Contra lo que suponen los relativistas y los resignados, la corrupción política va más allá de una anécdota o una malsana pasión individual. Es un sistema, un régimen, una red. No hay corrupto individual, hay un orden corrupto. No es un partido, no es una asociación, es una banda. No son populistas, conservadores, liberales o socialistas: son bandidos. Ni ética de la responsabilidad ni ética de las convicciones. Sus códigos se escriben en clave mafiosa. Y sus actos están más cerca de las páginas policiales que de las páginas políticas. Porque, bueno es saberlo, la corrupción empobrece, la corrupción enferma y la corrupción mata.

Cleptocracia llamaron los griegos al gobierno de ladrones. Modelo de acumulación fundado en el saqueo de los recursos públicos, dijeron otros. Conclusión: todo lo corrompieron. Notable y asombroso. Ni las instituciones de derechos humanos se salvaron de la arremetida.

Es que la corrupción degrada lo que toca: instituciones, hombres, ideales, honras. Es como un incendio. O como una peste. Una peste que contagia, ahoga, contamina. Envilece la política, destruye los partidos, corrompe el corazón de los hombres y deshonra a una nación. Una peste. Y como escribió Camus: «…. Puede uno esforzarse en no verla; puede uno taparse los ojos, pero la evidencia tiene siempre una fuerza terrible». ¿No es cosa nuestra? ¿No tenemos nada que ver? Lo siento por nosotros, pero no hay coartadas.

La corrupción no es una fatalidad o una desgracia, es una decisión. No es algo espontáneo. Un régimen corrupto se construye. Por el peor de los caminos, pero se construye. Se planifica y se organiza. La corrupción necesita de su contracara, la impunidad. Y para que la impunidad funcione se impone un orden político concentrado, sin límites, sin controles, fundado en el principio del «vamos por todo». Y un jefe. O una jefa. Endiosada y eterna.
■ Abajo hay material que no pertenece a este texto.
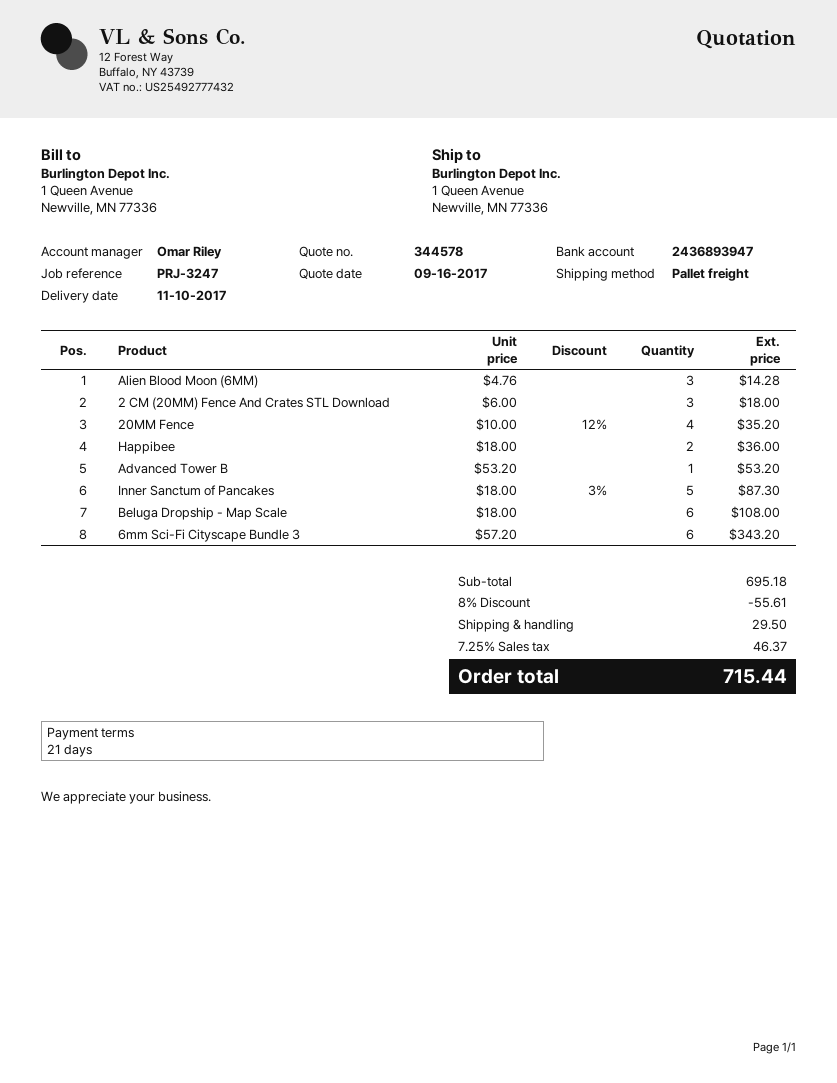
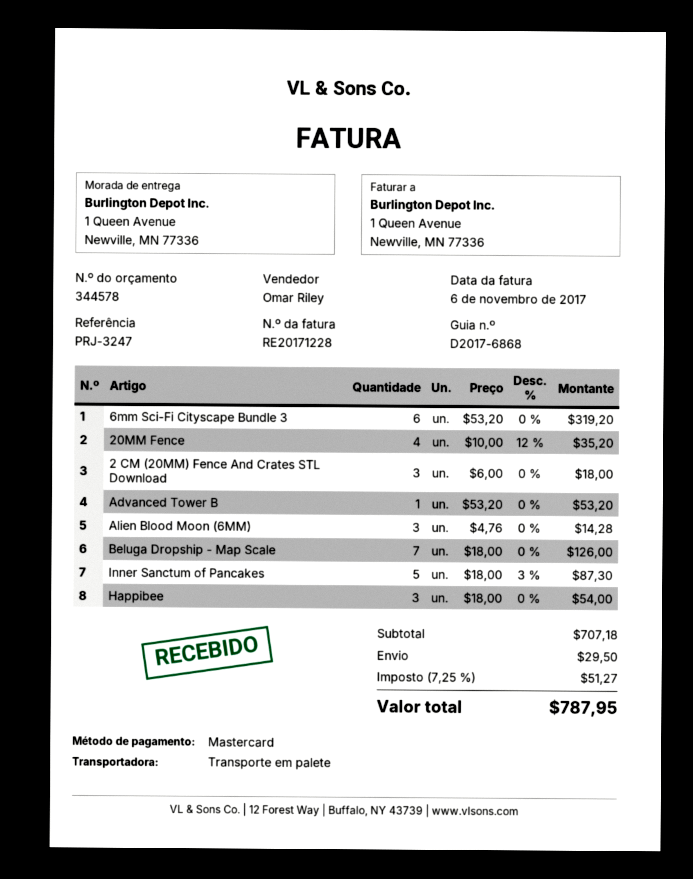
Happibee: 2 x 18.00 = 36.00 -> 3 x 18.00 = 54.00
Beluga Dropship - Map Scale: 6 x 18.00 = 108.00 -> 7 x 18.00 = 126.00
6mm Sci-Fi Cityscape Bundle 3: 6 x 57.20 = 343.20 -> 6 x 53.20 = 319.20
subtotal: 695.18 -> 707.18
discount: 8% = 55.61 -> none
tax: 7.25% = 46.37 -> 7.25% = 51.27
total: 715.44 -> 787.95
No nos merecemos ese destino. La Argentina no se lo merece. Un país con problemas, con errores, pero es el país que amamos. Esa Argentina que no es de un dirigente, de un líder o de un caudillo. Es de todos. Ese país merece encontrarse consigo mismo. Ese paisaje asolado por la rapiña y el saqueo es la grieta real que debemos superar. Más allá de la gramática y la retórica, tengamos presente que en la Argentina de 2017, al menos por ahora, la palabra «corrupción» se escribe con K. Todo lo demás es relato.